- Exercise material -
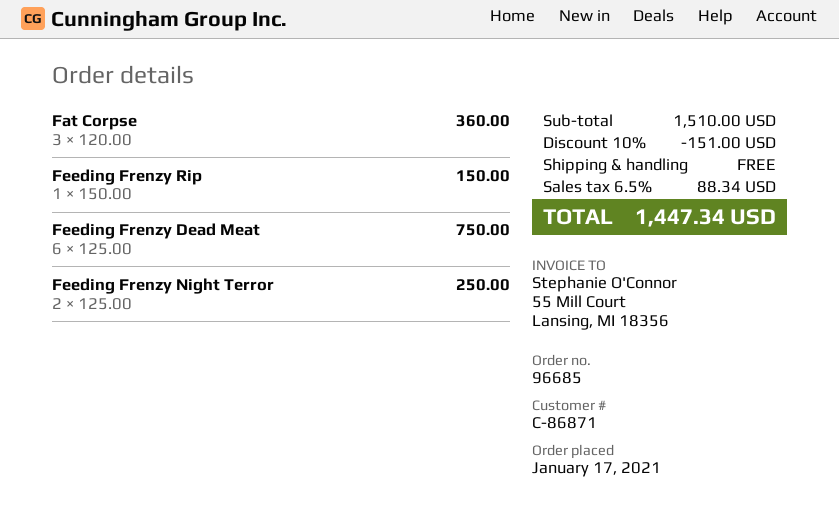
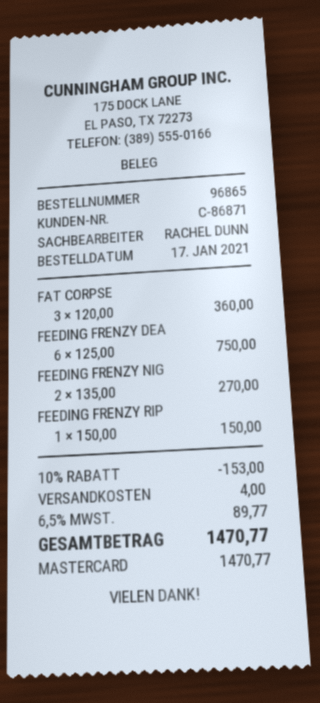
order number: 96685 -> 96865
Feeding Frenzy Night Terror: 2 x 125.00 = 250.00 -> 2 x 135.00 = 270.00
discount: 10% = 151.00 -> 10% = 153.00
shipping: 0.00 -> 4.00
tax: 6.5% = 88.34 -> 6.5% = 89.77
total: 1447.34 -> 1470.77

- Aim of the exercise -
Please repeat the entries exactly. Do not include the pictures.

- Reply -
order number: 96685 -> 96865
Feeding Frenzy Night Terror: 2 x 125.00 = 250.00 -> 2 x 135.00 = 270.00
discount: 10% = 151.00 -> 10% = 153.00
shipping: 0.00 -> 4.00
tax: 6.5% = 88.34 -> 6.5% = 89.77
total: 1447.34 -> 1470.77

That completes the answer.